*** Records to use ***
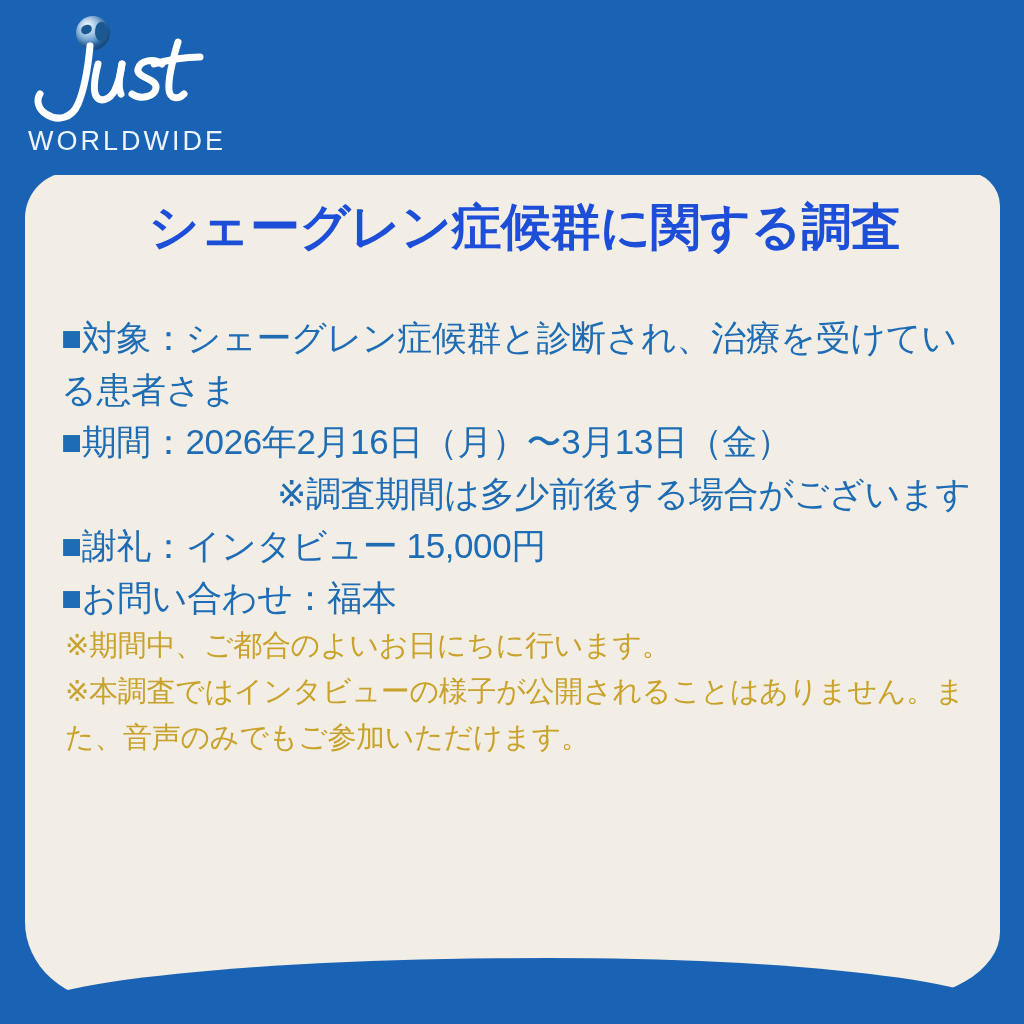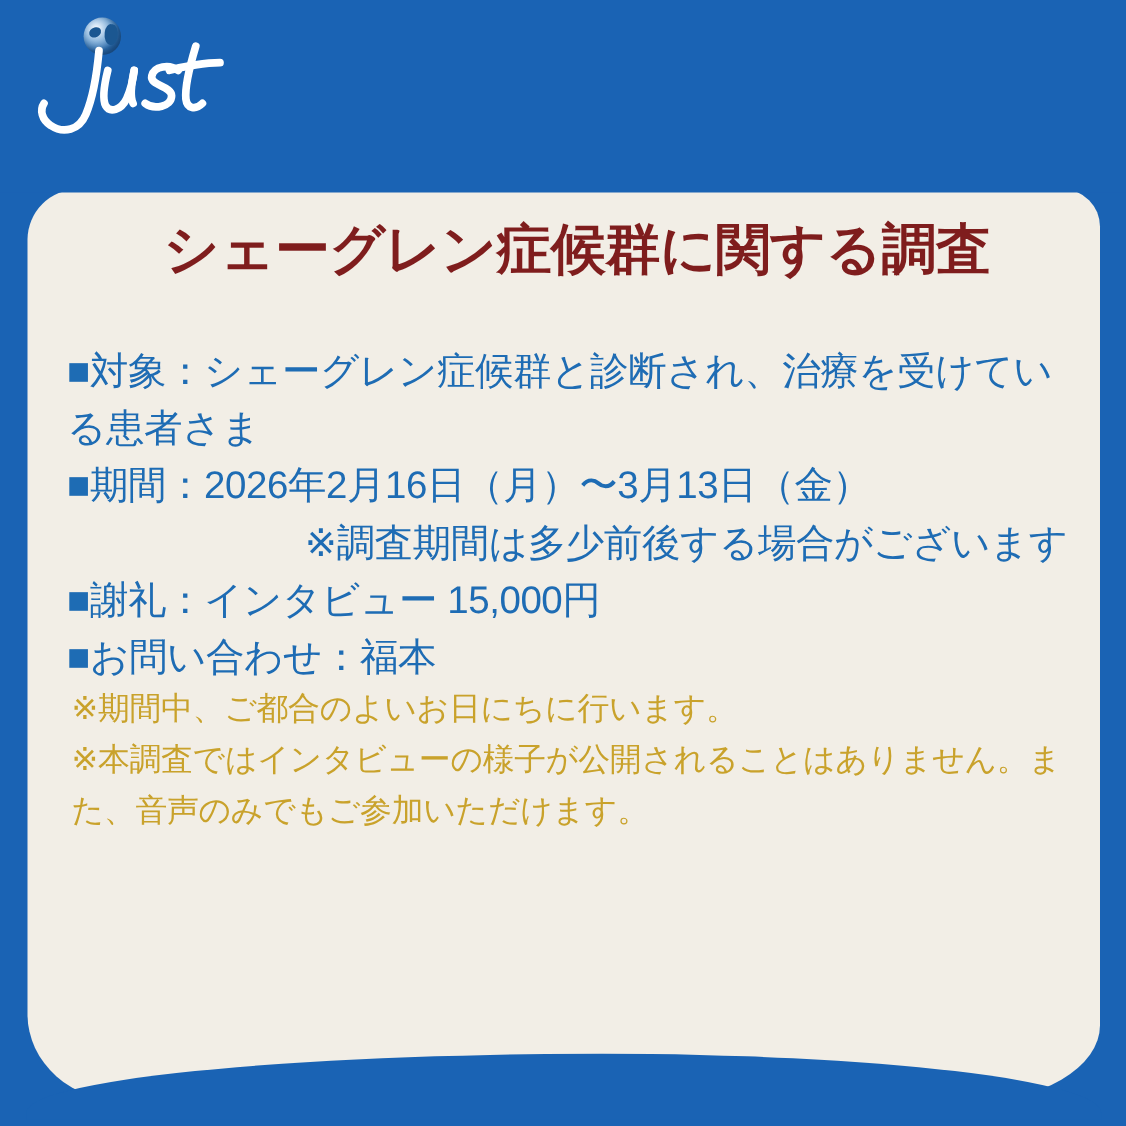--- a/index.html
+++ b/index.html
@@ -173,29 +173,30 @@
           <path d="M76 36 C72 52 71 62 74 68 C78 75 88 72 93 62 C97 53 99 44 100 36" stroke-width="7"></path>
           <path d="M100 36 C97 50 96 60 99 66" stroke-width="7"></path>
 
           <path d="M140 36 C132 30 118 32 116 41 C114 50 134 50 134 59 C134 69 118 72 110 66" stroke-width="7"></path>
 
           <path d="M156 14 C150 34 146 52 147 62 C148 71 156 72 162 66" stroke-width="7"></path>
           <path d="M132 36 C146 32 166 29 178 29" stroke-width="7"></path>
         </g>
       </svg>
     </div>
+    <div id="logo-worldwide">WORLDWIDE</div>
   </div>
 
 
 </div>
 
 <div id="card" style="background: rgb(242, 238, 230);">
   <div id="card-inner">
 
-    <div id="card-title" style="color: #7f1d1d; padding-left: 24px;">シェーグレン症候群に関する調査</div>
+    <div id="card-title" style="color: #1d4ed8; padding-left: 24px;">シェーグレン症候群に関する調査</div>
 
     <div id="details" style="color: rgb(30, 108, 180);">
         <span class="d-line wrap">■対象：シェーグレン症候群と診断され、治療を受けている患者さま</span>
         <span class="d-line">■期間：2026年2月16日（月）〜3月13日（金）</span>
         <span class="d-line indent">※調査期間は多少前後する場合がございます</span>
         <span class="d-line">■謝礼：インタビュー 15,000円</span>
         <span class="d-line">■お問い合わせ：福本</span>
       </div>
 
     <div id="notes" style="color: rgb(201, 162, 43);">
*** End of Records to use ***
*** Records to use ***
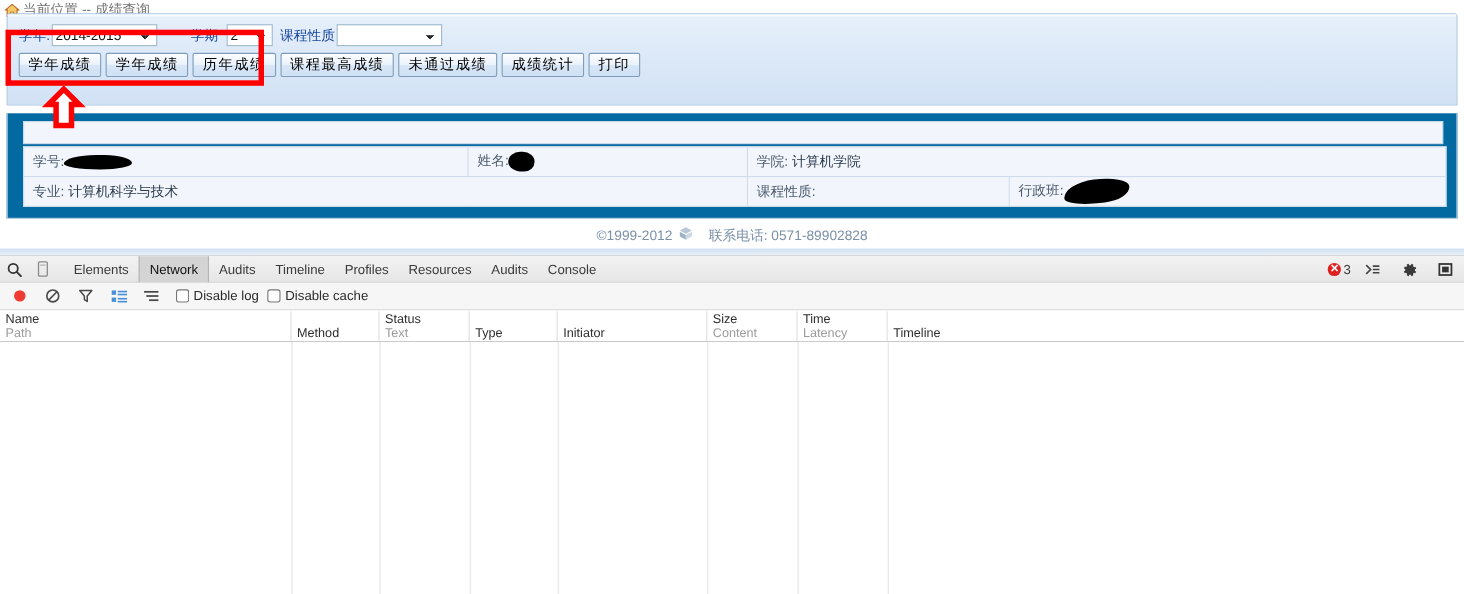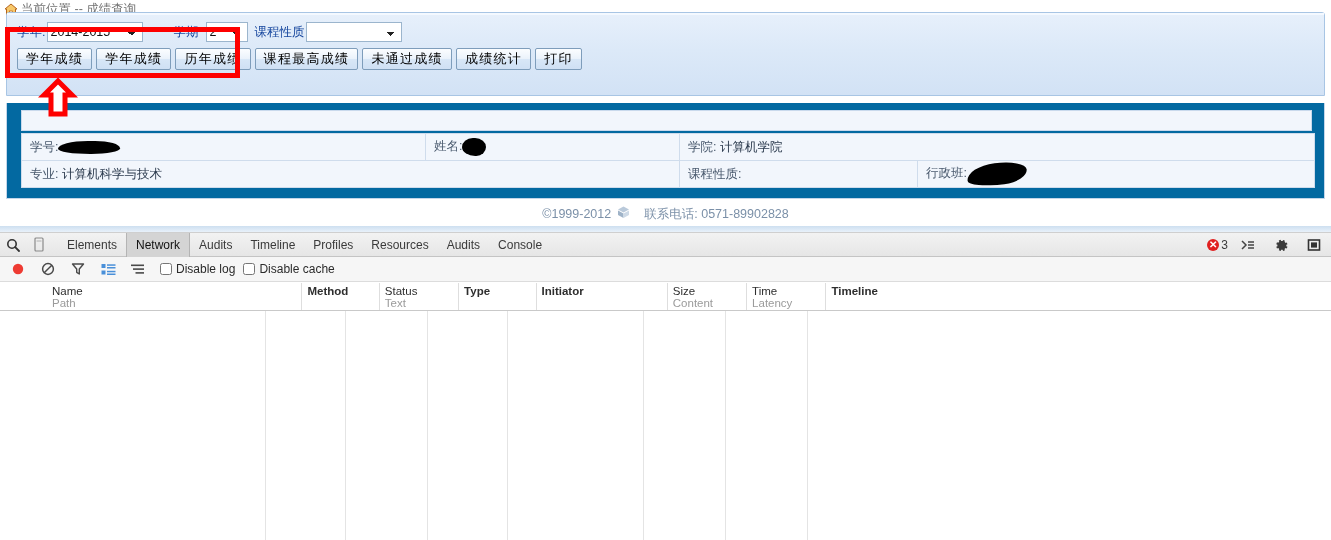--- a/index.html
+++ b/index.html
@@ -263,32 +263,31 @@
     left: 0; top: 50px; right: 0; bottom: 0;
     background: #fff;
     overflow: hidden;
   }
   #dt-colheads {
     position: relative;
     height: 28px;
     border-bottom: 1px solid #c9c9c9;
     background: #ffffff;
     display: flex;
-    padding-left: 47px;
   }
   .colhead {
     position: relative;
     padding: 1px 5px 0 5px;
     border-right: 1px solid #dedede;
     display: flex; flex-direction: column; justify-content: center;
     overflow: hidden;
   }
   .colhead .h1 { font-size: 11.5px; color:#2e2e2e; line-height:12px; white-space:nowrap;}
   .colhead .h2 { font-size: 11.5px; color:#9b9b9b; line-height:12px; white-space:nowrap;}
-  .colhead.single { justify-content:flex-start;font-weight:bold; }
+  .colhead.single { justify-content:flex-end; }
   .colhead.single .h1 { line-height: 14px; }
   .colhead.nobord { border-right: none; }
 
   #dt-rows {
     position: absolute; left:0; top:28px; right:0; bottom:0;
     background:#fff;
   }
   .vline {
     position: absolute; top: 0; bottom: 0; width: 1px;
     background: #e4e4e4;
*** End of Records to use ***
Exercise goal:
Copy out all lines above holding "style".

Exercise solution:
 <div id="card" style="background: rgb(242, 238, 230);">
-    <div id="card-title" style="color: #7f1d1d; padding-left: 24px;">シェーグレン症候群に関する調査</div>
+    <div id="card-title" style="color: #1d4ed8; padding-left: 24px;">シェーグレン症候群に関する調査</div>
     <div id="details" style="color: rgb(30, 108, 180);">
     <div id="notes" style="color: rgb(201, 162, 43);">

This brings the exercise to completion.